→ DATA TO USE:
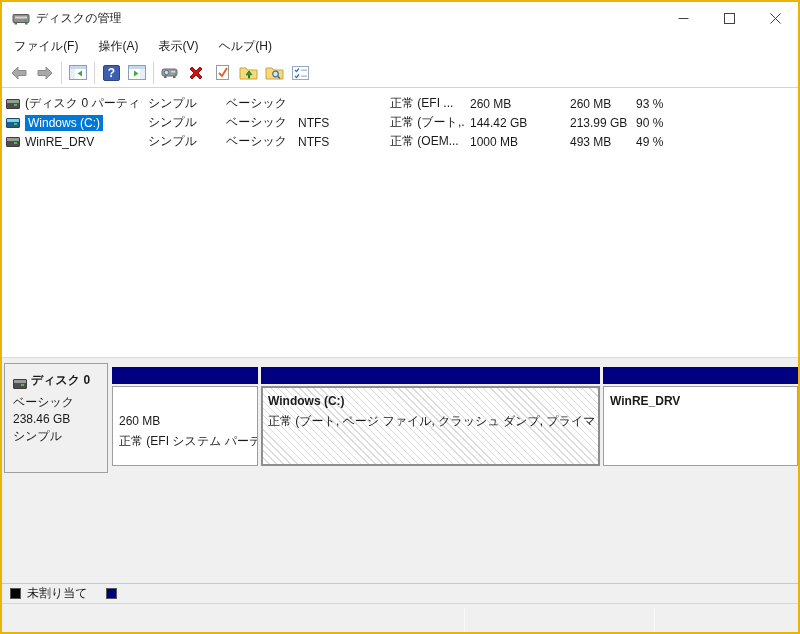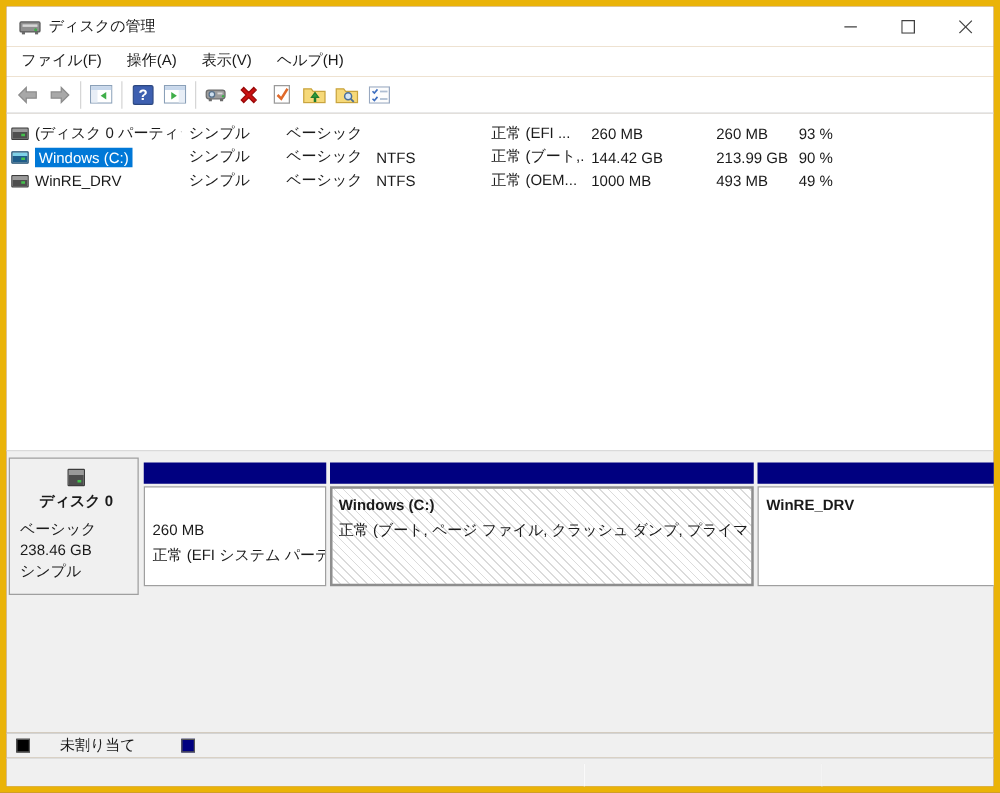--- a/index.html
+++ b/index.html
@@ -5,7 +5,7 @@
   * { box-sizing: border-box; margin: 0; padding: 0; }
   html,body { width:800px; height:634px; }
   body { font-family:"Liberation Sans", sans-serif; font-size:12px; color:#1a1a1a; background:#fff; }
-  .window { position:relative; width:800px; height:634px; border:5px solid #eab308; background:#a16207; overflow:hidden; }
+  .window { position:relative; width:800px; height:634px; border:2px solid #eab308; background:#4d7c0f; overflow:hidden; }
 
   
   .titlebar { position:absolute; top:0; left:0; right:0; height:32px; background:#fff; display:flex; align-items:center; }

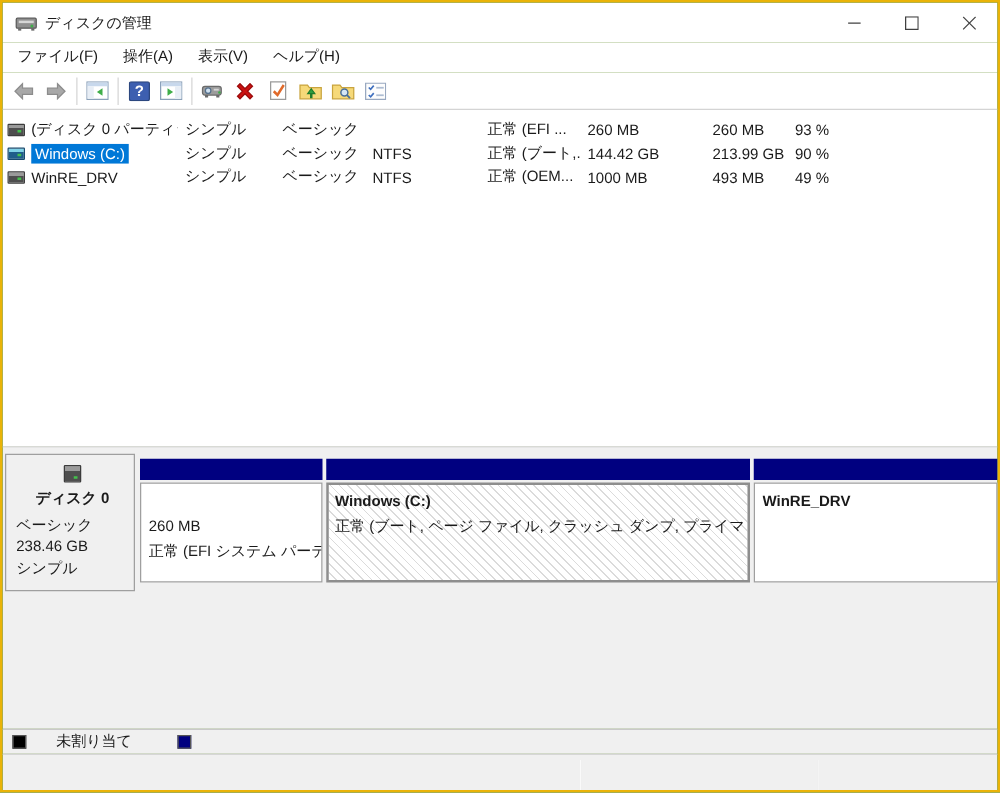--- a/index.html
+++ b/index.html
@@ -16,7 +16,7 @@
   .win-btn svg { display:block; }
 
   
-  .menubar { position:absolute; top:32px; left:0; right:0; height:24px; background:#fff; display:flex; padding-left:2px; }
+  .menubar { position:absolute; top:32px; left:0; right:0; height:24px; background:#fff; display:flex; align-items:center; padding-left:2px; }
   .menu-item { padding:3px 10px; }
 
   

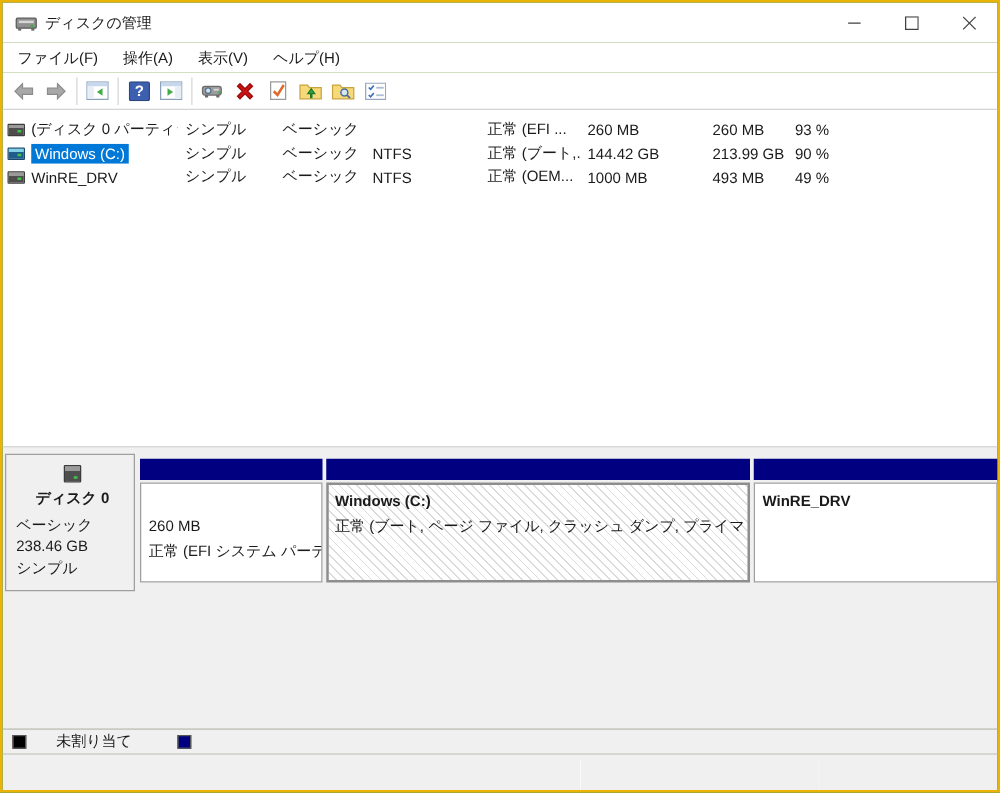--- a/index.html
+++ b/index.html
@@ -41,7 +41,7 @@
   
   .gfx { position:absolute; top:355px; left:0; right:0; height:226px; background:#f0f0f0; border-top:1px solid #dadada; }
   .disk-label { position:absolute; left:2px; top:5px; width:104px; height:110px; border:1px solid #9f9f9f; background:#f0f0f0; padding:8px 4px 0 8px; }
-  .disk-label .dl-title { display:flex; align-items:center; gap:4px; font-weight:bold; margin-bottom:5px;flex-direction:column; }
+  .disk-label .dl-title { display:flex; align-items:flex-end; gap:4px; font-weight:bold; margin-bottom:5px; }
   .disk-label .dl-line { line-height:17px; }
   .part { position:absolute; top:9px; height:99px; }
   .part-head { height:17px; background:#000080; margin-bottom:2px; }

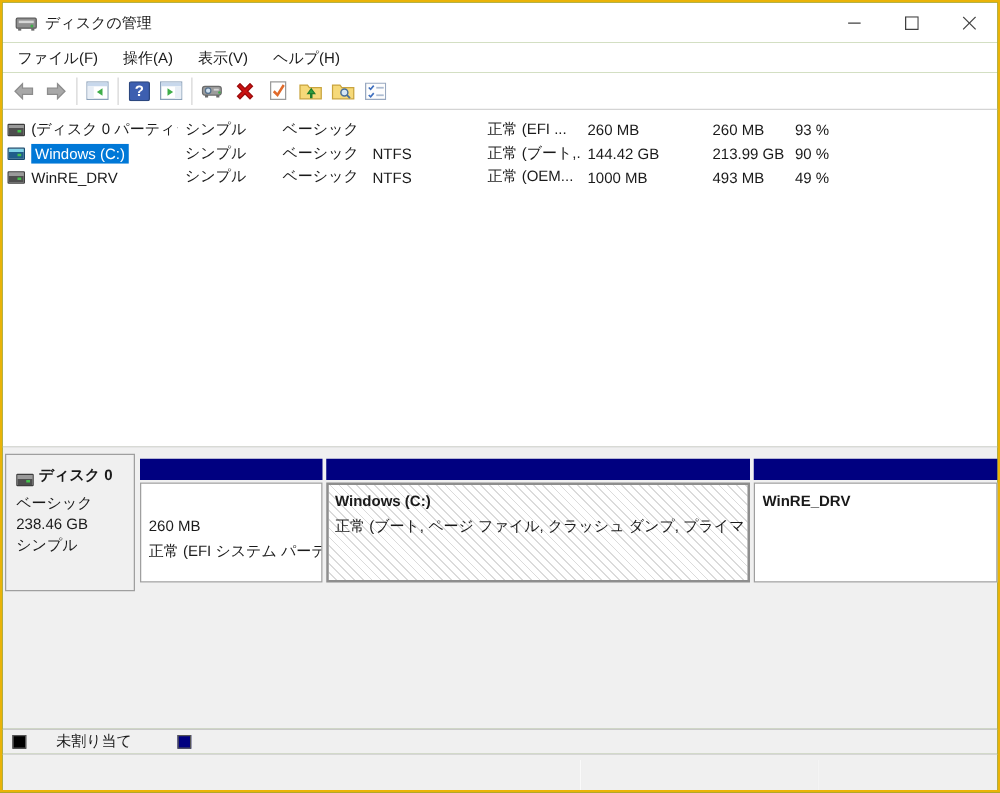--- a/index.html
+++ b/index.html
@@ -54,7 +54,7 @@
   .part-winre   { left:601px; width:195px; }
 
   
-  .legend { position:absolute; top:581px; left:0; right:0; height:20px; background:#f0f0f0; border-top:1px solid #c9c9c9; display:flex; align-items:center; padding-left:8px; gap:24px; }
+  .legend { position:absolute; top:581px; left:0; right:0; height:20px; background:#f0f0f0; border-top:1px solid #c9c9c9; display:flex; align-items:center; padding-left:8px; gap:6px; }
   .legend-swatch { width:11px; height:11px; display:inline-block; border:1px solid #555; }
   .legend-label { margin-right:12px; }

* * *

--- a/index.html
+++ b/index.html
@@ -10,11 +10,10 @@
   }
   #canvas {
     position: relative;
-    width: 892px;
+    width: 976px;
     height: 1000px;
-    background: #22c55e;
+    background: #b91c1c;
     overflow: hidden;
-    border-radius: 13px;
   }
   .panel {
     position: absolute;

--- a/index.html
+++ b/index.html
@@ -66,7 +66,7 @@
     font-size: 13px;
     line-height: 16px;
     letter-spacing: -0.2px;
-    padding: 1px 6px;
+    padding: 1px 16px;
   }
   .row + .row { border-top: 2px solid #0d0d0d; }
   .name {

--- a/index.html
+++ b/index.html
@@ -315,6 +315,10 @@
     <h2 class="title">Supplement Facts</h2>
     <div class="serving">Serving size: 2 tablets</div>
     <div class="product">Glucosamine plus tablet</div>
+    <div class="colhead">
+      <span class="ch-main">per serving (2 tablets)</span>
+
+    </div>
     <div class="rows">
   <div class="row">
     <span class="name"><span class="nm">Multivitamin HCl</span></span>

* * *

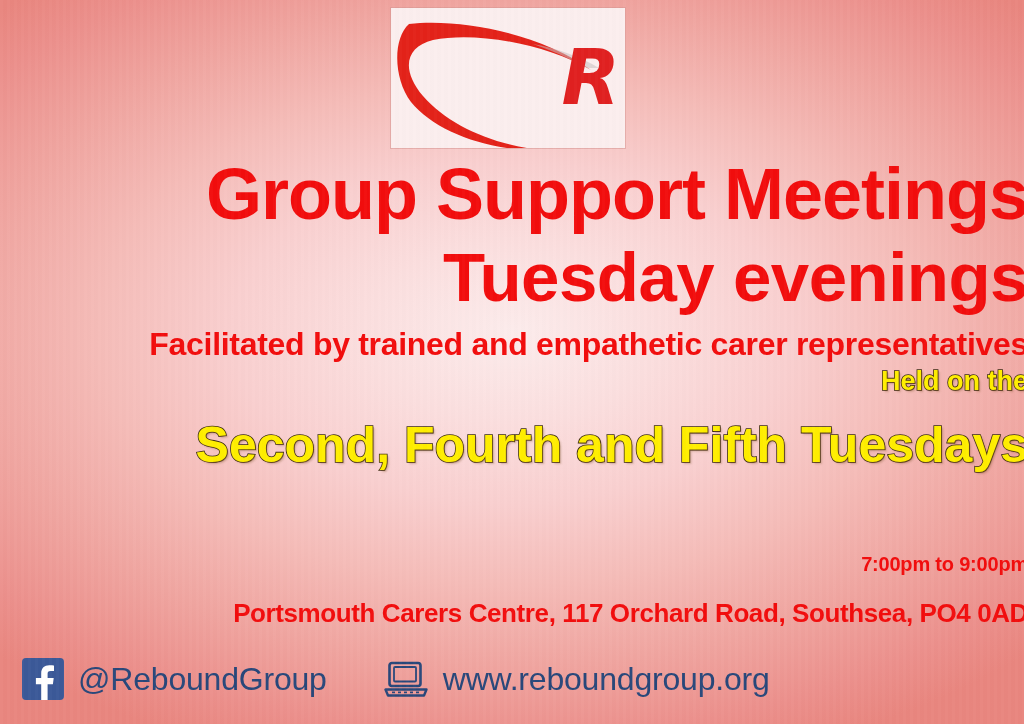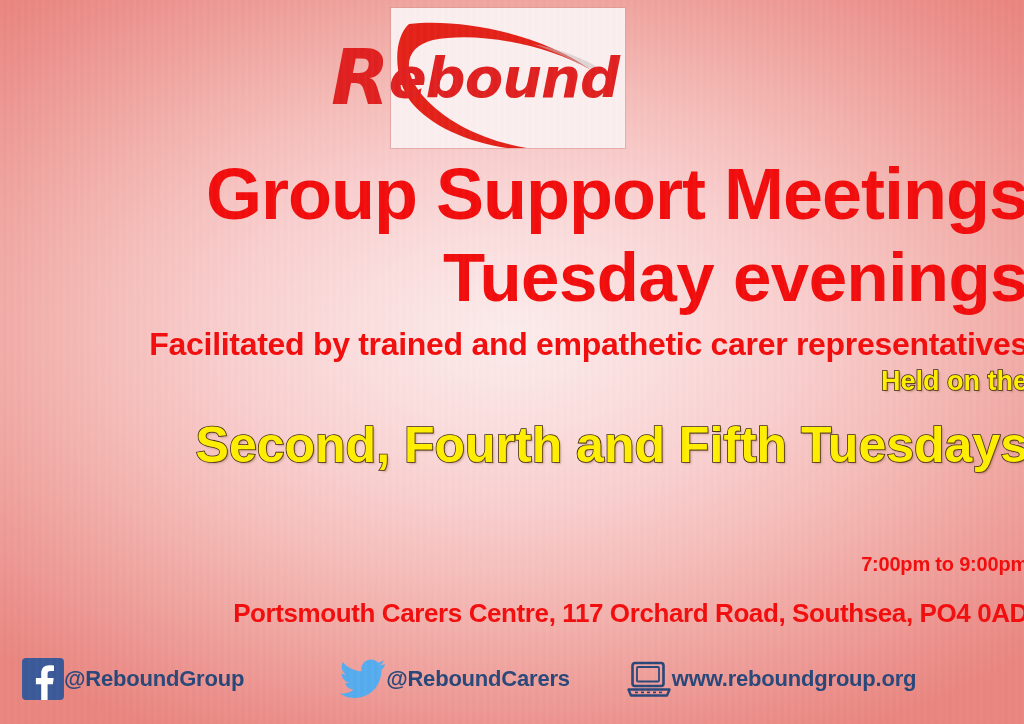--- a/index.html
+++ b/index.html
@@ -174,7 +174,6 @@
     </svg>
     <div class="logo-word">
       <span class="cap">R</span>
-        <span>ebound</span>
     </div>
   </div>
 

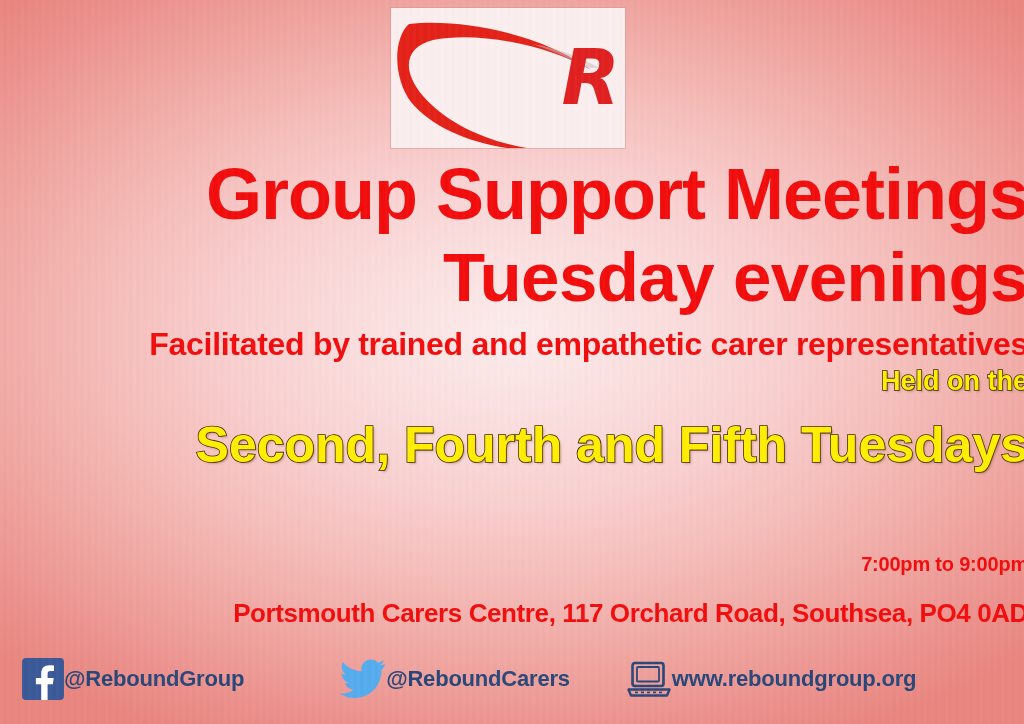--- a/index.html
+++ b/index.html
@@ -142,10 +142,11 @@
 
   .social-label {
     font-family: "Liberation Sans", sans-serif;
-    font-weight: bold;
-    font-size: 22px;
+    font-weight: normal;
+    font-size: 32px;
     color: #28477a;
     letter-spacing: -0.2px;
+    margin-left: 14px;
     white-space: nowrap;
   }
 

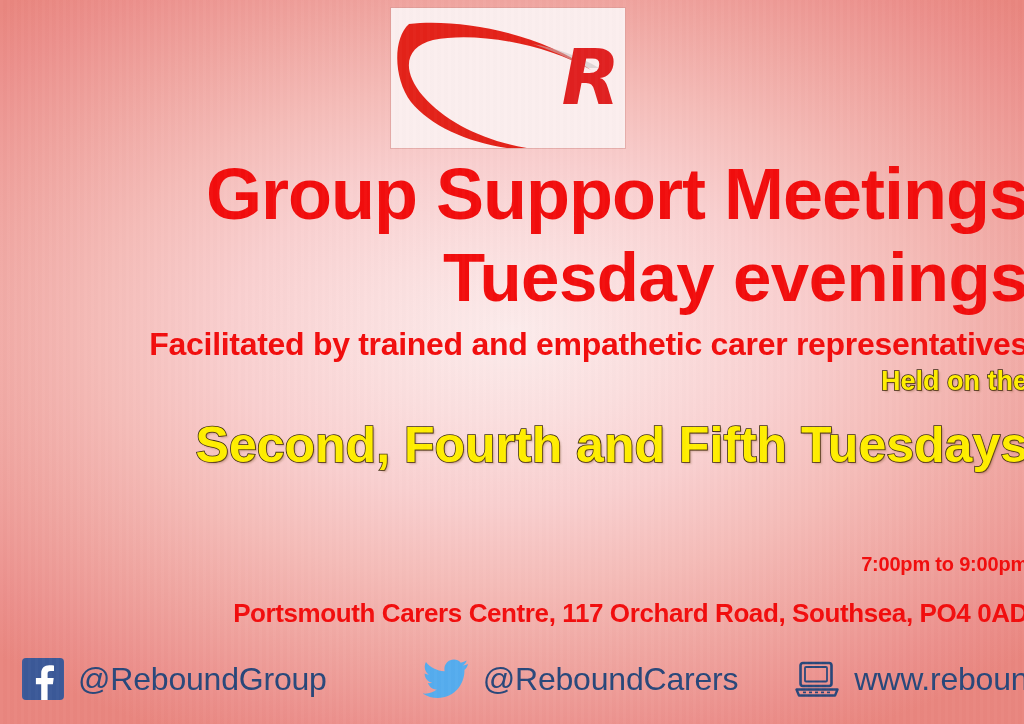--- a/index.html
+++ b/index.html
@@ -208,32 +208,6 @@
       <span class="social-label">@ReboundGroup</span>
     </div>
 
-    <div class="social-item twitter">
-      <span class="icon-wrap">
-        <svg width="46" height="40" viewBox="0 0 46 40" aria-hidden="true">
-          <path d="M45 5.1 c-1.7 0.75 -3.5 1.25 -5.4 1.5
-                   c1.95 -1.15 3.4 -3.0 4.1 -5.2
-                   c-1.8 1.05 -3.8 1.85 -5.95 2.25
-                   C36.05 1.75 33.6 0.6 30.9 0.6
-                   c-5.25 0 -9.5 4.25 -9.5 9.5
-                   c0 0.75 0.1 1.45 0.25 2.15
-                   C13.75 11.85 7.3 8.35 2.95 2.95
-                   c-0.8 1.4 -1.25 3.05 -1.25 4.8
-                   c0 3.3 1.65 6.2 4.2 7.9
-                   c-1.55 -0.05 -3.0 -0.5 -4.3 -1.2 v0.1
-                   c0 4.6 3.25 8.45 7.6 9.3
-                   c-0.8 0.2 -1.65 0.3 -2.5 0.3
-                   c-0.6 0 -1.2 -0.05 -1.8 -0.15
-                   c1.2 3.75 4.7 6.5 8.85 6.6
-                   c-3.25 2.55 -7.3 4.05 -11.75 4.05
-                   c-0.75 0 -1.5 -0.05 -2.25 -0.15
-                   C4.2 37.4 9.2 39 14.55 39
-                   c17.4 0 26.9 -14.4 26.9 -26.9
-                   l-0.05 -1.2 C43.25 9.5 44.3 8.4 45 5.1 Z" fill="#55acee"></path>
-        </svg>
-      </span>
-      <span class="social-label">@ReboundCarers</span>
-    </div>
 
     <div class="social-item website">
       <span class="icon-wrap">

→ INSTRUCTIONS TO FOLLOW: Leaving out the pictures, please output the lines in the entries above from the one with "color: #28477a;" through the one with "4.25 -9.5 9.5", exactly as they are.

→ OUTPUT:
     color: #28477a;
     letter-spacing: -0.2px;
+    margin-left: 14px;
     white-space: nowrap;
   }
 

--- a/index.html
+++ b/index.html
@@ -208,32 +208,6 @@
       <span class="social-label">@ReboundGroup</span>
     </div>
 
-    <div class="social-item twitter">
-      <span class="icon-wrap">
-        <svg width="46" height="40" viewBox="0 0 46 40" aria-hidden="true">
-          <path d="M45 5.1 c-1.7 0.75 -3.5 1.25 -5.4 1.5
-                   c1.95 -1.15 3.4 -3.0 4.1 -5.2
-                   c-1.8 1.05 -3.8 1.85 -5.95 2.25
-                   C36.05 1.75 33.6 0.6 30.9 0.6
-                   c-5.25 0 -9.5 4.25 -9.5 9.5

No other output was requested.